### DIRECTIONS
Write out again, exactly, the lines below starting at the one with "text: Generate discharge" and ending at the one with "text: 4.4500 ->".

DATA START

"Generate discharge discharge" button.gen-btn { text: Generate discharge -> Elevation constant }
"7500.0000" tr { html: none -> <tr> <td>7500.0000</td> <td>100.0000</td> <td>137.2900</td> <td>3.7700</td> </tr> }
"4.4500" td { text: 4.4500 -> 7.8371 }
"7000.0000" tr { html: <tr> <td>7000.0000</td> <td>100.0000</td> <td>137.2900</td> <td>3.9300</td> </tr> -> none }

DATA END
DATA START

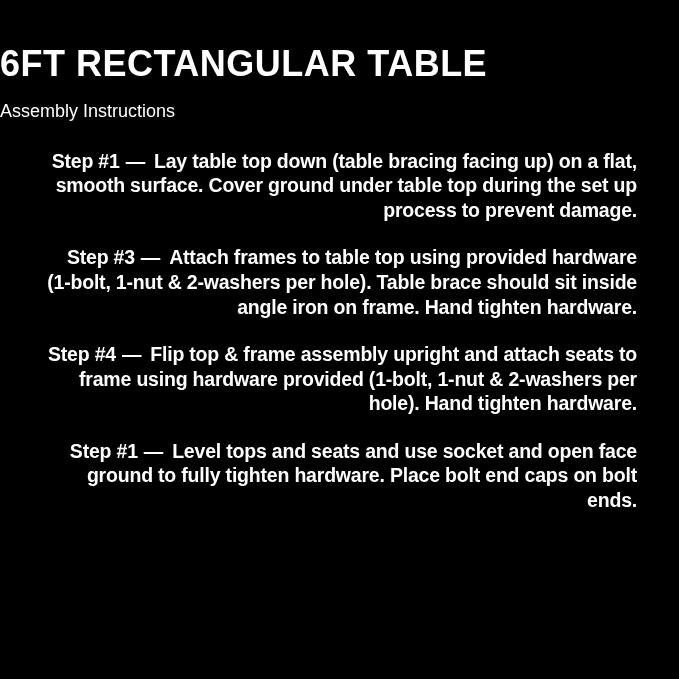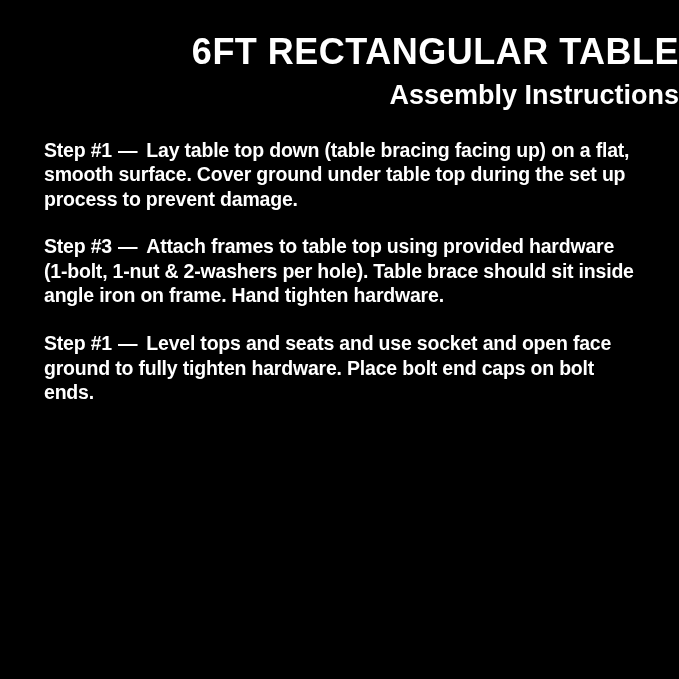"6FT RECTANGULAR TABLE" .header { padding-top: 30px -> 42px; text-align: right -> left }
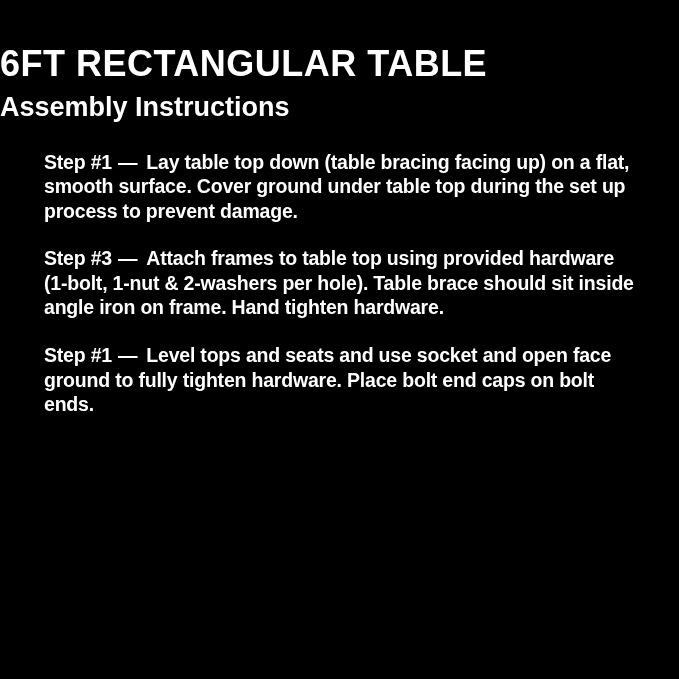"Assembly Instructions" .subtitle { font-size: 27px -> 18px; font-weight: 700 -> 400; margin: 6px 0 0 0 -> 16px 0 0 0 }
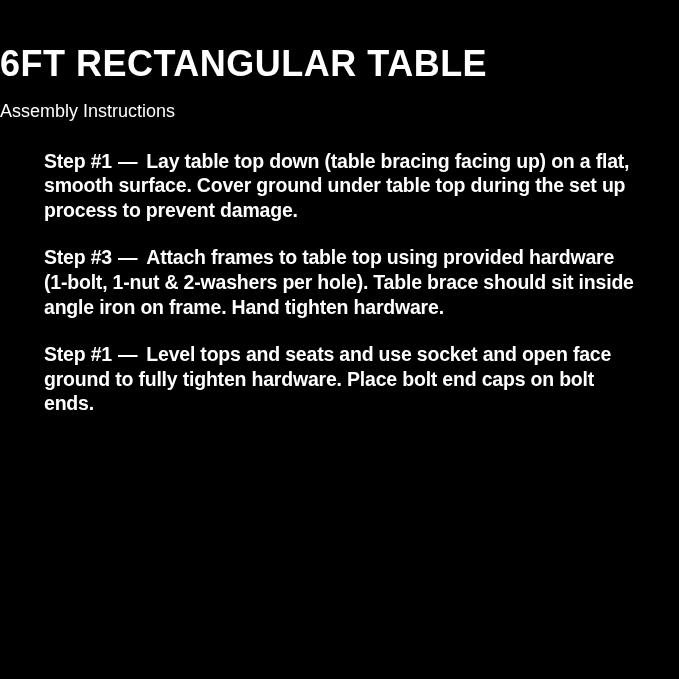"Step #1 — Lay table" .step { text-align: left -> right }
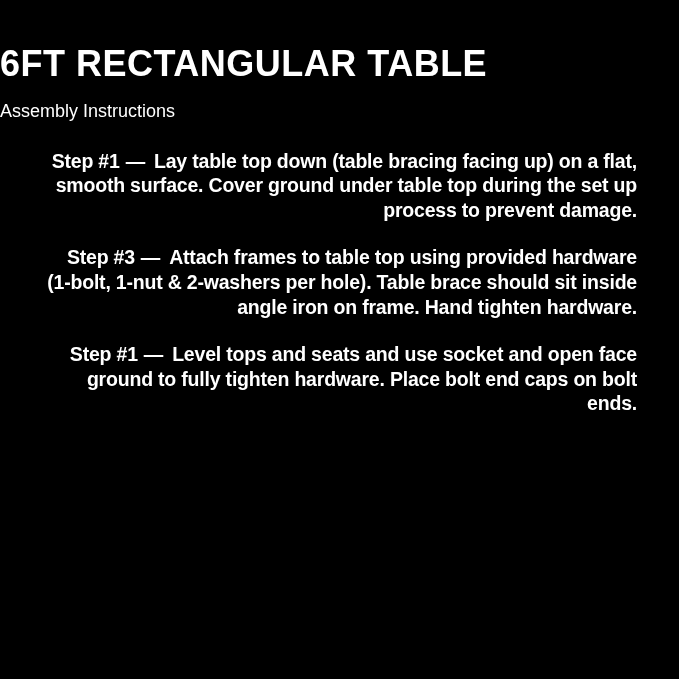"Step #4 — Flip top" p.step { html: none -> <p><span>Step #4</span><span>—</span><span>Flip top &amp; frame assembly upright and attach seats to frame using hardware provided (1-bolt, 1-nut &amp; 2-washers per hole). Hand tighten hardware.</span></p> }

DATA END
DATA START

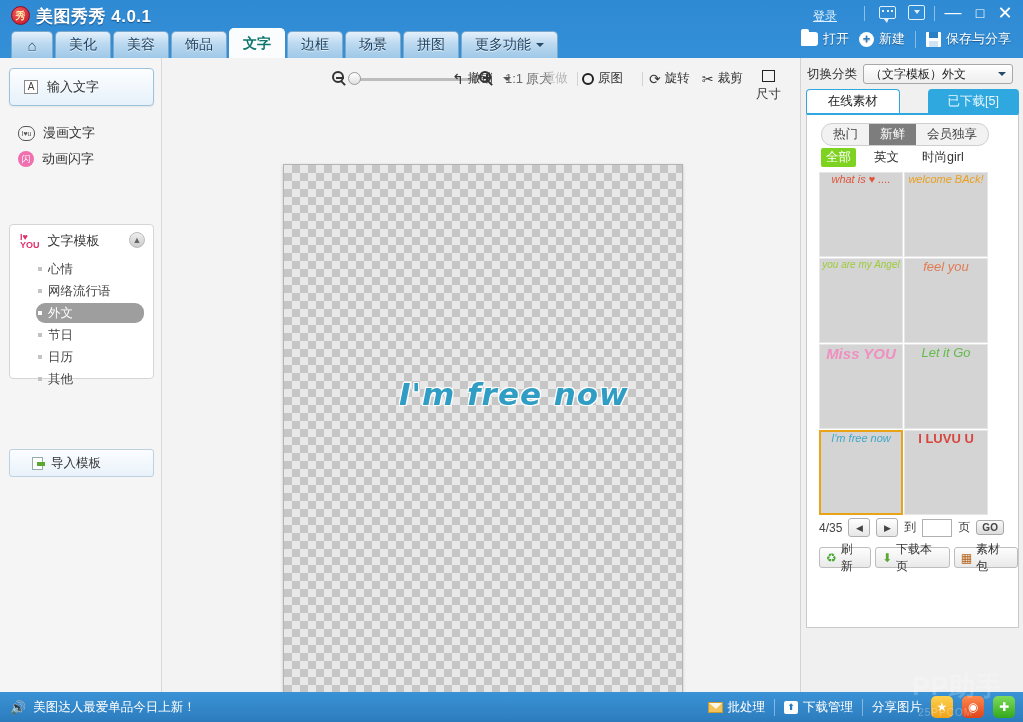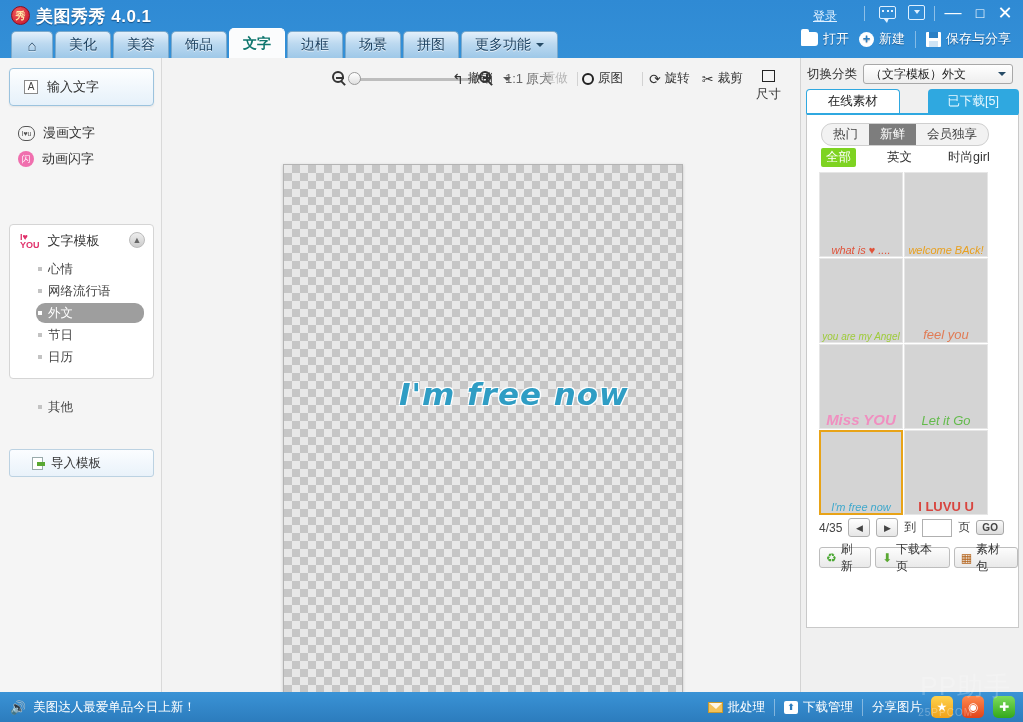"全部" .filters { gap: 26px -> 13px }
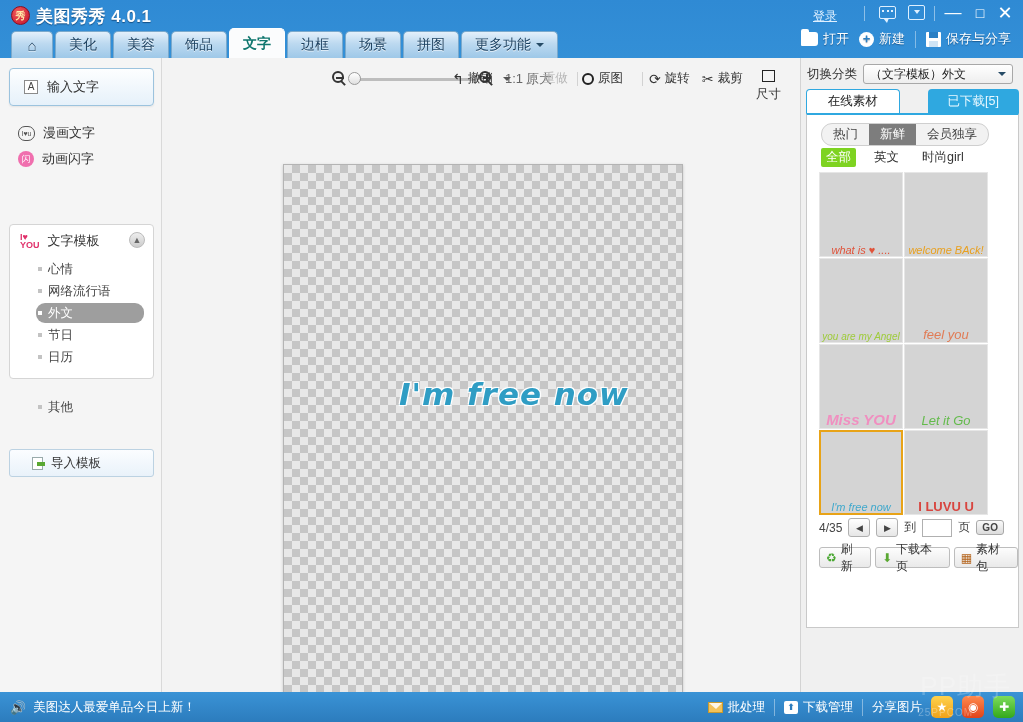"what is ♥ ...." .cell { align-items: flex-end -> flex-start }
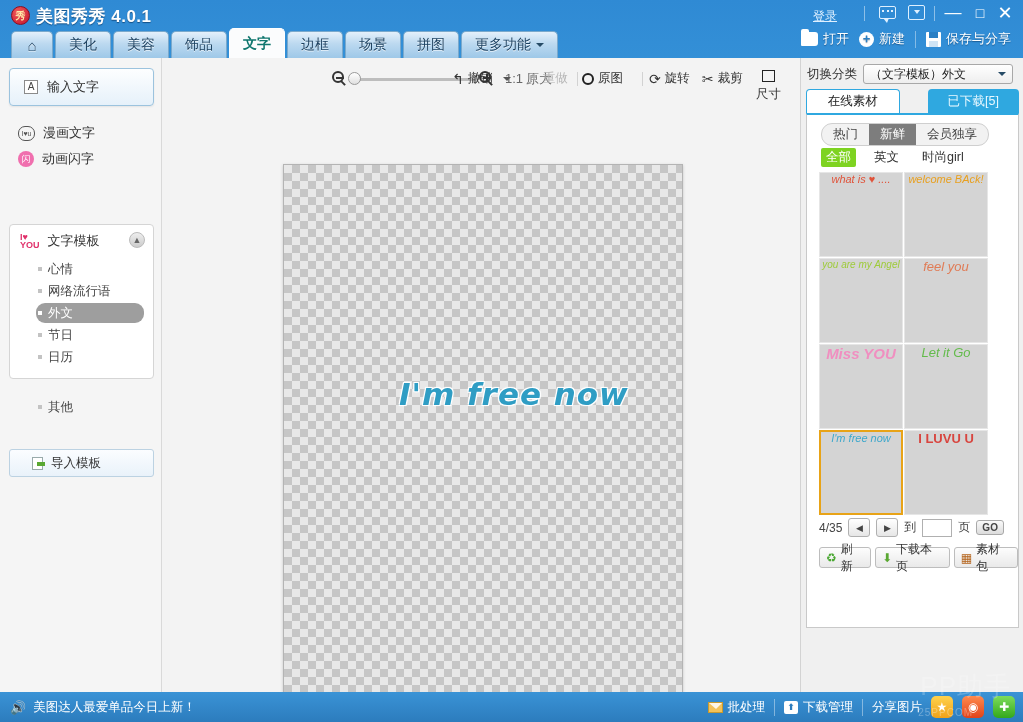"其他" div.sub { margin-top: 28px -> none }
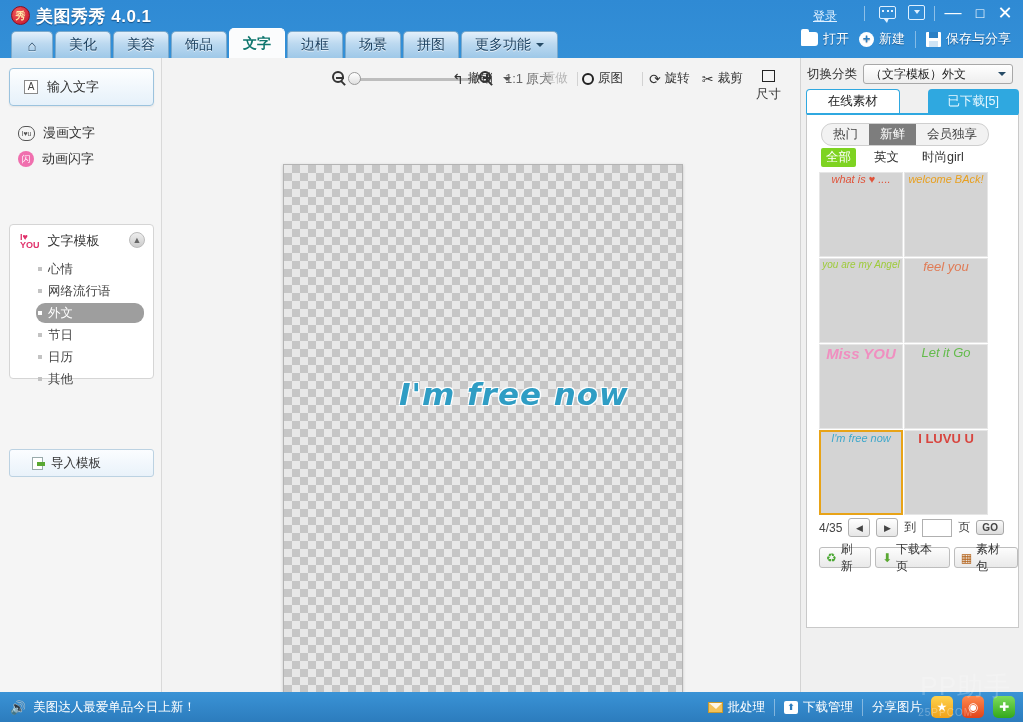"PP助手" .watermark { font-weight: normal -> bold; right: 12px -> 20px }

DATA END

### WORKED SOLUTION
"Generate discharge discharge" button.gen-btn { text: Generate discharge -> Elevation constant }
"7500.0000" tr { html: none -> <tr> <td>7500.0000</td> <td>100.0000</td> <td>137.2900</td> <td>3.7700</td> </tr> }
"4.4500" td { text: 4.4500 -> 7.8371 }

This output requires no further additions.